Healing From Trauma

After you experience trauma, it might seem like you will never feel better again. You might feel on edge and be reminded of the trauma throughout the day. It might impact many parts of your life. Fortunately, healing is possible.

As with other things in life, there are many paths to healing from trauma. Some people might find comfort in talking with a trusted friend, Elder, teacher, or faith leader. Others might find it helpful to see a behavioral health counselor.

Regardless of your path, here are some things to keep in mind as you work to heal:

“I know I’m safe, but why don’t I feel safe?”

Part of healing from trauma involves helping your body and mind feel safe again.

During a traumatic event, when our brain perceives a situation as threatening, it will trigger our body to respond and try to save us. These reactions to trauma are often not under our control. Common reactions to trauma include:

  • Fight or flight (helping you to take action or run)
  • Freeze or collapse (helping you hide)
  • Fawn (helping you make peace)

After trauma, your brain and body don’t always know when to stop protecting you. That is why anything that feels familiar to the trauma you experienced might make you feel on edge, nervous, sad, or untrusting. So, even though you know the trauma isn’t happening again, your body may feel like it is.

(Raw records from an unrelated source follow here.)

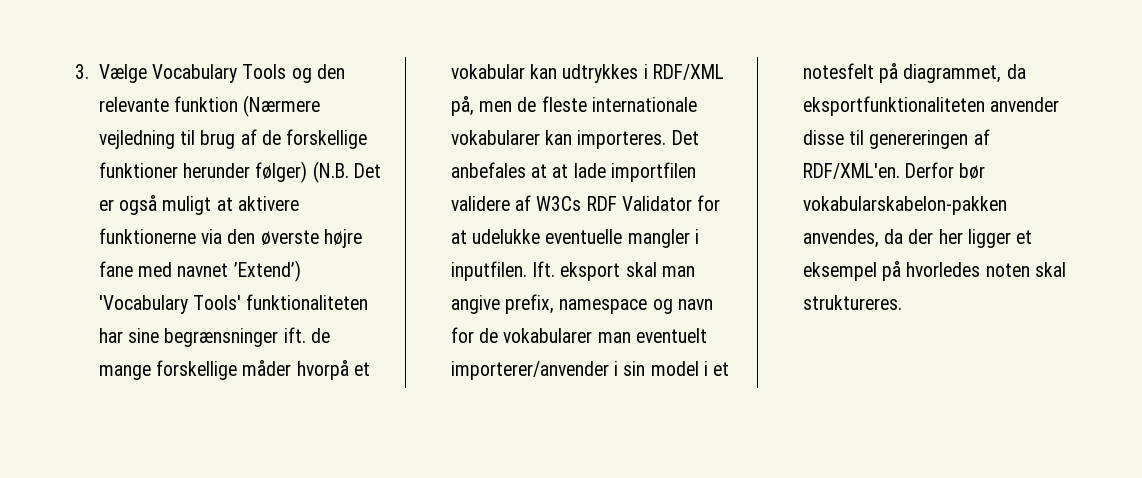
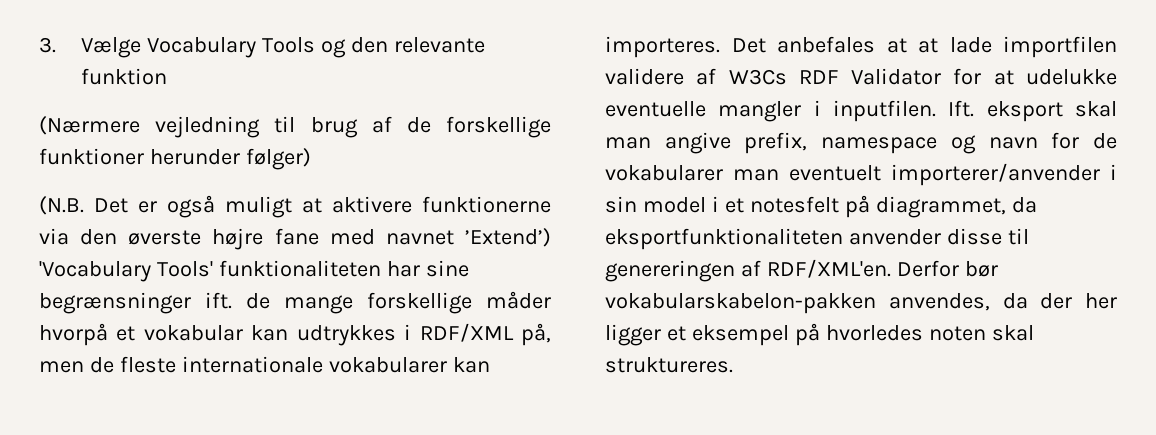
(239, 104) none -> (168, 76) //
(308, 172) none -> (311, 159) //

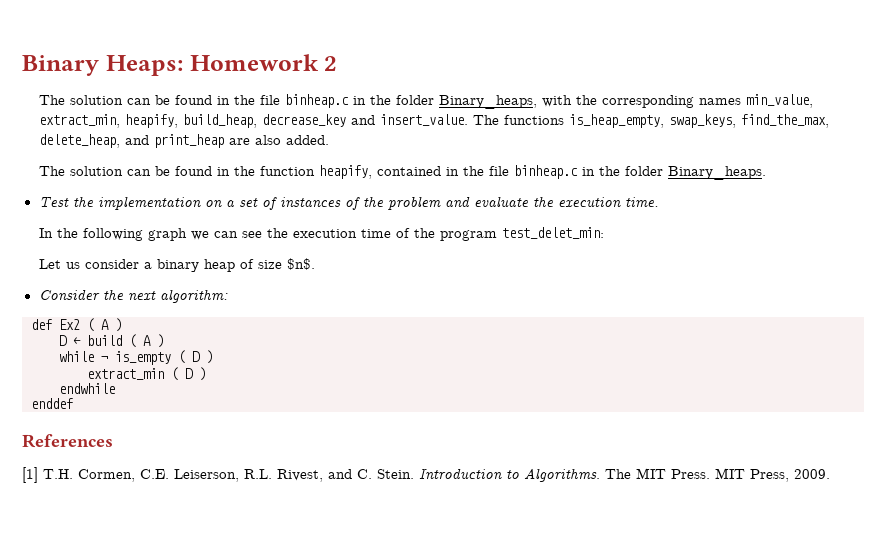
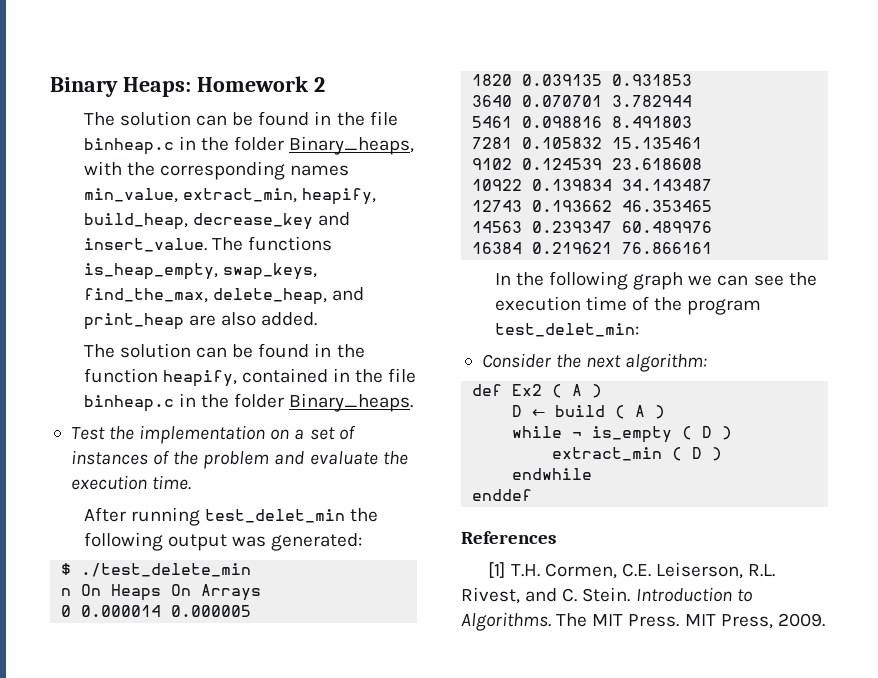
(659, 202) none -> [83,507,379,526] [83,532,363,551] [61,563,252,577] [61,584,262,601] [61,605,252,617] [472,74,693,86] [472,95,693,107] [472,116,693,128] [472,137,703,149] [472,158,703,170] [472,179,713,191] [472,200,713,212] [472,221,713,233] [472,242,713,254] // After running test_delet_min the following output was generated: // $ ./test_delete_min // n On Heaps On Arrays // 0 0.000014 0.000005 // 1820 0.039135 0.931853 // 3640 0.070701 3.782944 // 5461 0.098816 8.491803 // 7281 0.105832 15.135461 // 9102 0.124539 23.618608 // 10922 0.139834 34.143487 // 12743 0.193662 46.353465 // 14563 0.239347 60.489976 // 16384 0.219621 76.866161
[38,258,315,272] // Let us consider a binary heap of size $n$. -> (639, 330) none

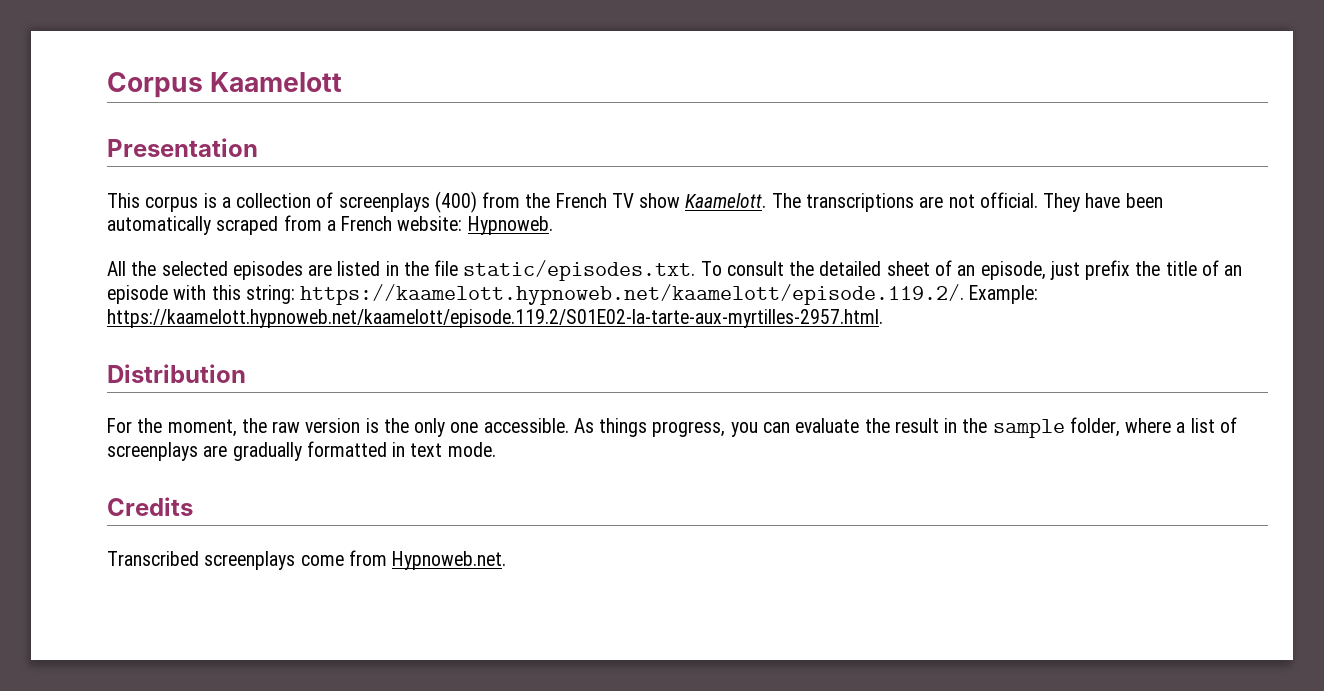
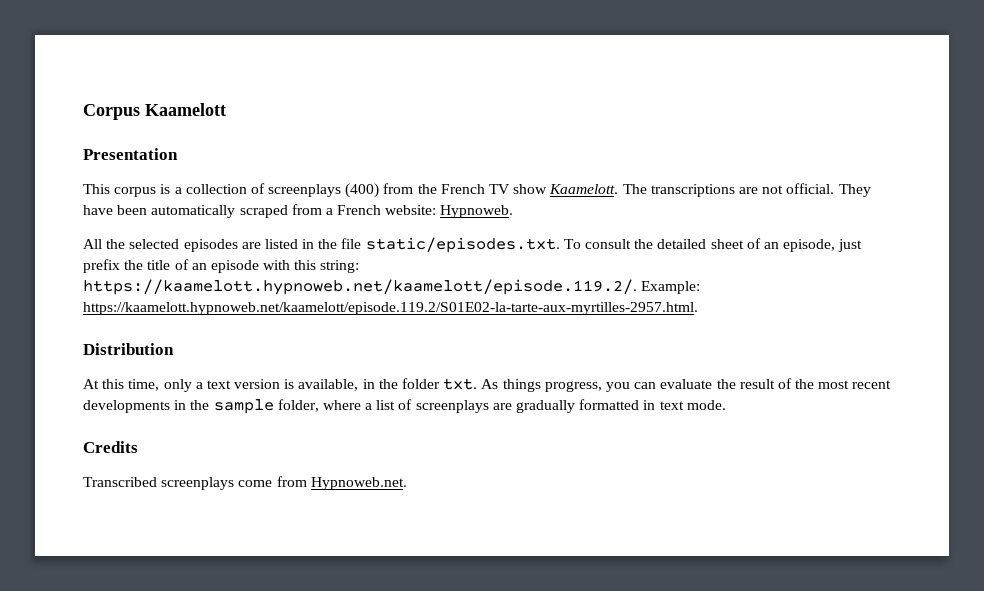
[107,418,569,437] For the moment, the raw version is the only one accessible. -> [83,378,478,392] At this time, only a text version is available, in the folder txt.
(939, 425) none -> [777,378,892,389] [83,400,170,413] of the most recent developments

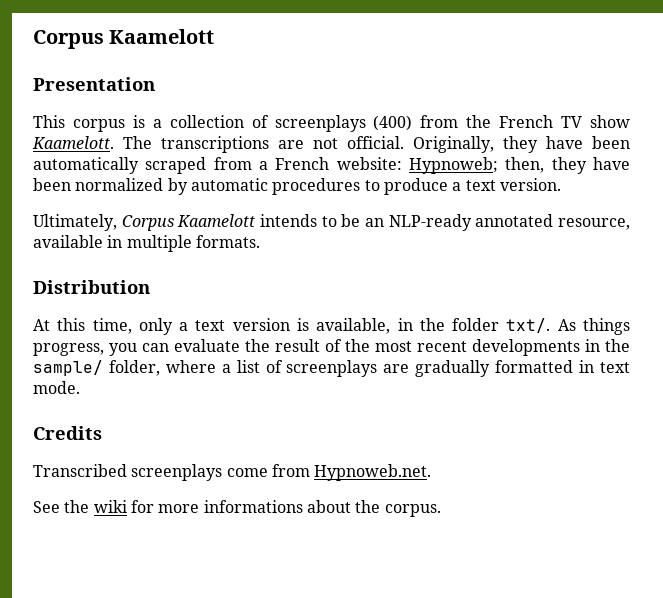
[838,184,871,197] They -> [413,136,538,153] Originally, they
[440,205,514,218] [83,237,863,253] [83,259,360,273] [83,279,701,295] [83,302,698,315] Hypnoweb. // All the selected episodes are listed in the file static/episodes.txt. To consult the detailed sheet of an episode, just prefix the title of an episode with this string: https://kaamelott.hypnoweb.net/kaamelott/episode.119.2/. Example: https://kaamelott.hypnoweb.net/kaamelott/episode.119.2/S01E02-la-tarte-aux-myrtilles-2957.html. -> [409,157,630,174] [33,178,561,195] [33,214,631,231] [33,235,260,252] Hypnoweb; then, they have been normalized by automatic procedures to produce a text version. // Ultimately, Corpus Kaamelott intends to be an NLP-ready annotated resource, available in multiple formats.
[443,378,478,390] txt. -> [506,318,551,333] txt/.
[213,399,274,414] sample -> [33,360,103,376] sample/
(407, 483) none -> [33,500,441,517] // See the wiki for more informations about the corpus.

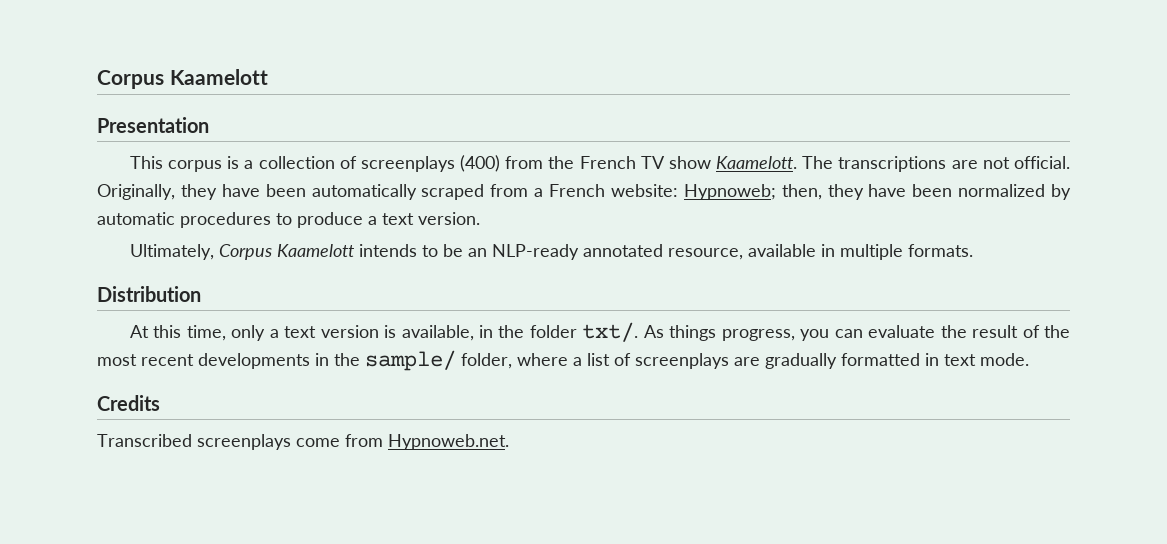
[33,500,441,517] // See the wiki for more informations about the corpus. -> (509, 442) none

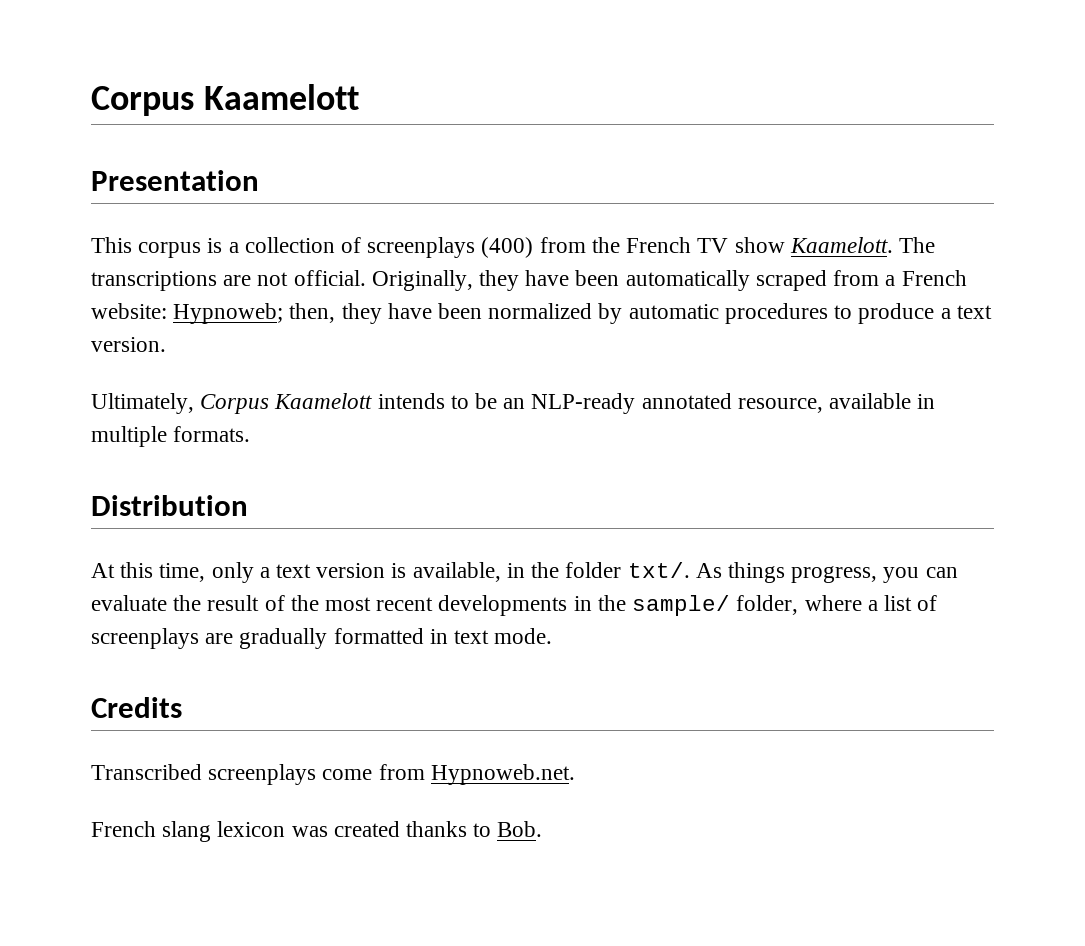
(509, 442) none -> [91,821,543,842] // French slang lexicon was created thanks to Bob.

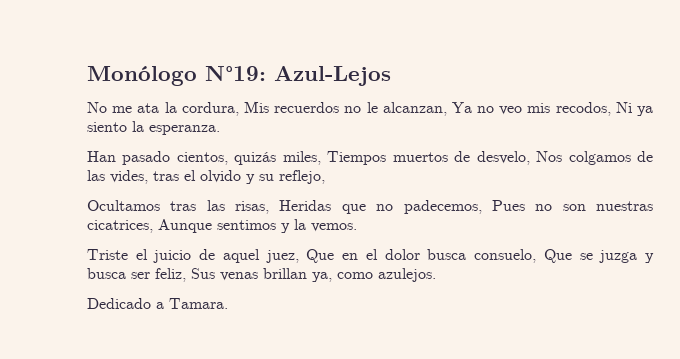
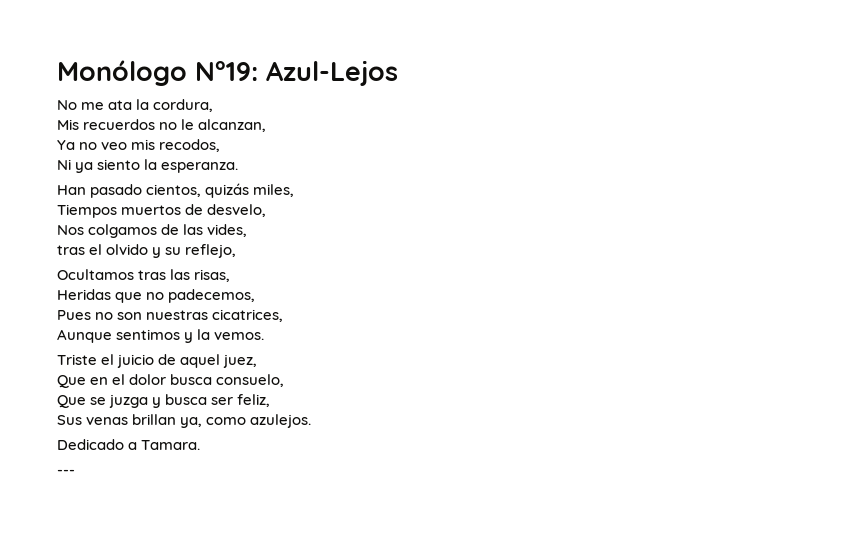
(239, 109) none -> (214, 105) //
(447, 109) none -> (267, 125) //
(611, 109) none -> (221, 145) //
(321, 158) none -> (295, 190) //
(530, 158) none -> (267, 210) //
(148, 177) none -> (248, 230) //
(270, 207) none -> (231, 275) //
(482, 207) none -> (256, 296) //
(153, 226) none -> (284, 315) //
(299, 256) none -> (258, 361) //
(537, 256) none -> (285, 380) //
(186, 275) none -> (271, 400) //
(228, 303) none -> [57,469,75,475] // ---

Below are a few tips to help your body and mind feel safe again:

Learn to be present in your body
Being present in your body can help you feel more grounded.

Learn to identify your emotions
Knowing what you are feeling can help you put words to intense experiences.

Honor your needs
Meeting basic needs can give you the energy to get through the hard moments.

Find balance in your day-to-day activities
When you feel like your energy levels are too high or too low, it can be helpful to develop strategies to come back into balance.

Form healthy relationships with trusted people
Healing from trauma by yourself can be difficult. Finding other people who are trustworthy to talk to about your struggles with can help you feel less alone.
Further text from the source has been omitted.